Man of Mystery Part 2

April 28, 2014  •  3 Comments

 

 

 

The Whooper Swans are back on the river; bull-finches, chaffinches and greenfinches have joined the tits and squirrels at the feeder; small groups of deer come most evenings for the pellets that we put out for them ... there is still some snow on the ground and the temperature is hovering around freezing-point, but spring is in the air!

ps - I wrote this post a week or so ago so now the snow has finally gone, as have the deer, and the squirrel is only an occasional visitor. The sound of snow-scooters has been replaced by that of chainsaws; the woods & fields are full of birdsong and the sent of freshly-cut pine ... spring really is here!

 

and now:

Man of Mystery – part 2

(if you are new to this topic, then you should really read part 1 first – it might be helpful…)

 

I think that the art of “knowing people” came in handy during the war. When WW2 broke out, the family ranged in age from Uncle Bill, 41, to Aunt Margaret, 19. None of them, not one of the eight healthy, robust, individuals, saw any war-time service. Not one of them ever showed a photograph of themselves in uniform. The nearest they came to that was a photograph of Jack, the husband of one of the sisters. He was in the tank corp, I think, and a photograph of him in uniform was shown sometimes – passed round like a holy relic as their collective contribution to the war effort.

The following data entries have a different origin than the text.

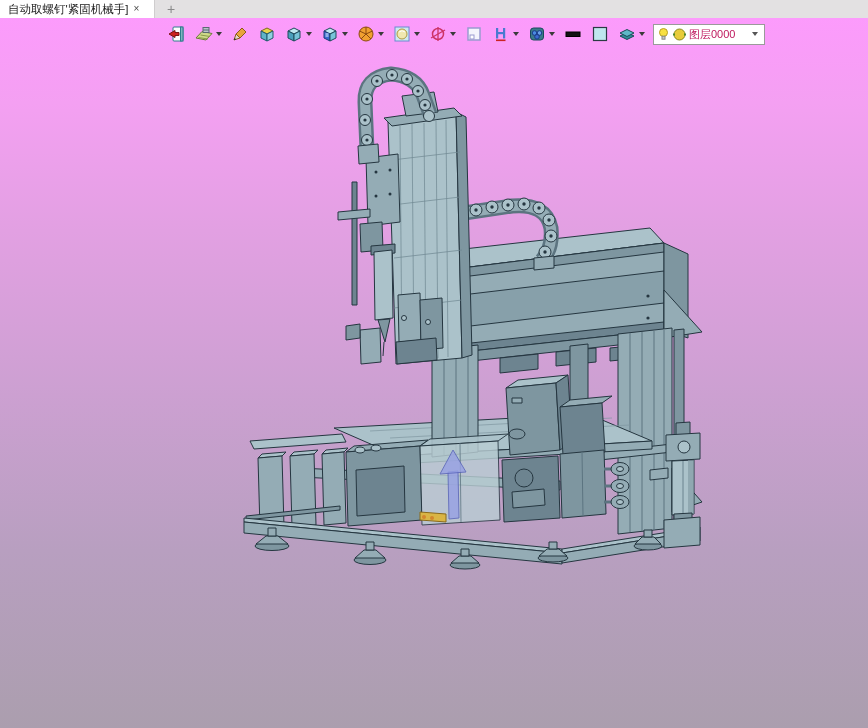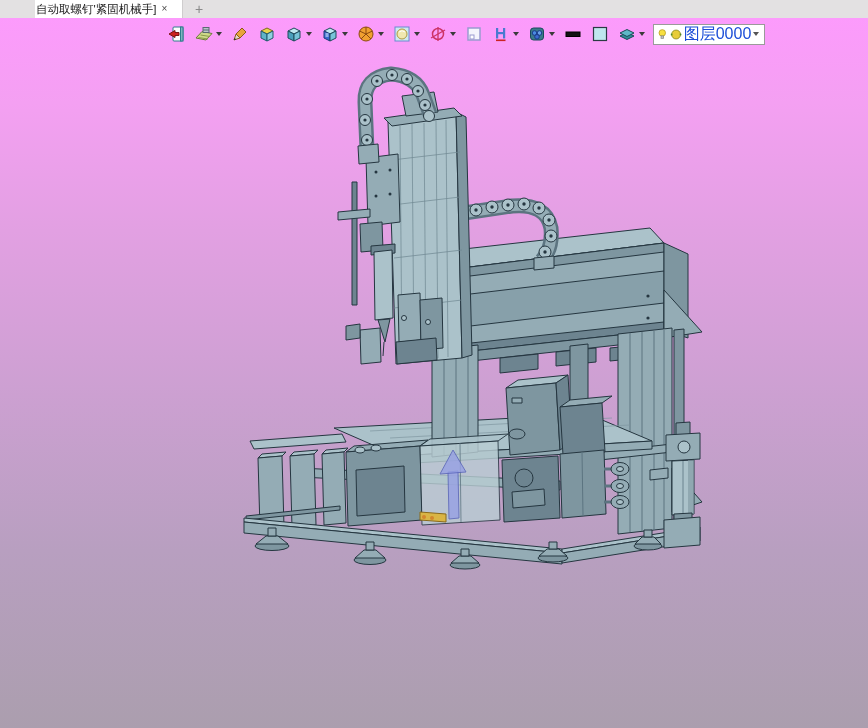--- a/index.html
+++ b/index.html
@@ -2,38 +2,38 @@
 <html><head>
 <meta charset="utf-8">
 <style>
   html,body{margin:0;padding:0;background:#000;}
   body{width:868px;height:728px;overflow:hidden;font-family:"Liberation Sans",sans-serif;}
   .app{position:relative;width:868px;height:728px;}
 
   
   .tabbar{position:absolute;top:0;left:0;right:0;height:18px;background:#e3e1e2;display:flex;align-items:stretch;}
   .tab-active{background:#ffffff;width:146px;display:flex;align-items:center;font-size:11.5px;color:#1a1a1a;
-    white-space:nowrap;overflow:hidden;padding-left:1px;border-right:1px solid #cfcdce;margin-left:35px;}
+    white-space:nowrap;overflow:hidden;padding-left:8px;border-right:1px solid #cfcdce;}
   .tab-title{overflow:hidden;white-space:nowrap;}
   .tab-close{margin-left:5px;margin-right:3px;color:#4a4a4a;font-size:10px;line-height:1;flex:0 0 auto;cursor:pointer;}
   .tab-new{width:32px;display:flex;align-items:center;justify-content:center;color:#8a8a8a;font-size:14px;cursor:pointer;}
 
   
   .viewport{position:absolute;top:18px;left:0;width:868px;height:710px;
     background:linear-gradient(180deg,#fc9bfc 0%,#f4a0f2 12%,#e2a0e2 30%,#cda0d2 52%,#b89fc0 75%,#ab9eae 100%);}
   .model-svg{position:absolute;top:-18px;left:0;}
 
   
   .toolbar{position:absolute;top:4px;left:167px;height:24px;display:flex;align-items:center;}
   .tgroup{display:flex;align-items:center;margin-right:7px;}
   .tbtn{width:20px;height:20px;display:flex;align-items:center;justify-content:center;cursor:pointer;}
   .drop{width:9px;height:20px;display:flex;align-items:center;justify-content:center;cursor:pointer;}
   .drop:after{content:"";display:block;width:0;height:0;border-left:3.5px solid transparent;border-right:3.5px solid transparent;border-top:4px solid #3a3a3a;}
   .combo{display:flex;align-items:center;background:#fff;border:1px solid #9a9a9a;height:21px;width:112px;padding:0 3px;box-sizing:border-box;cursor:pointer;}
-  .combo-label{font-size:16px;color:#1d4ed8;margin-left:2px;white-space:nowrap;}
+  .combo-label{font-size:11px;color:#be185d;margin-left:2px;white-space:nowrap;}
   .combo-arrow{margin-left:auto;display:flex;align-items:center;justify-content:center;width:12px;}
   .combo-arrow:after{content:"";display:block;width:0;height:0;border-left:3.5px solid transparent;border-right:3.5px solid transparent;border-top:4px solid #555;}
 
   svg{display:block;}
   .fL{fill:#abc2ca}.fM{fill:#94acb5}.fD{fill:#7e96a0}.fDD{fill:#6d8490}.fP{fill:#87a0aa}
 </style>
 </head>
 <body>
 
 <div class="app">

My father was in “reserved occupation” and couldn’t be called up but heaven only knows what his brothers were doing. At some point during the war they decided that Manchester was a little too close to the action, and relocated to the Fylde Coast, Lancashire. It would have been a seriously-lost German pilot who found himself dropping bombs anywhere near them in this quiet backwater that was an ideal spot in which to while away the war years. Somehow, they acquired premises in King’s Road, St Annes and set up an engineering firm. (By a strange coincidence, I later served an apprenticeship at the garage that then occupied “their” premises – I did not know of the family connection at the time). What they engineered I do not know – very little according to my father as they lacked any engineering skills whatsoever. Eventually, they “sent for him” to help them out and my father, a healthy young man in his late 20s, left his reserved occupation and also relocated to the coast.

I have two sisters, both older than me, and I discussed this anomaly with Gwen, the eldest. She remembers as a young child walking with my mother and a pram containing the other sister Valerie. A neighbour saw them and called out “What’s in the pram then, a bundle of fivers!” This comment might explain a lot.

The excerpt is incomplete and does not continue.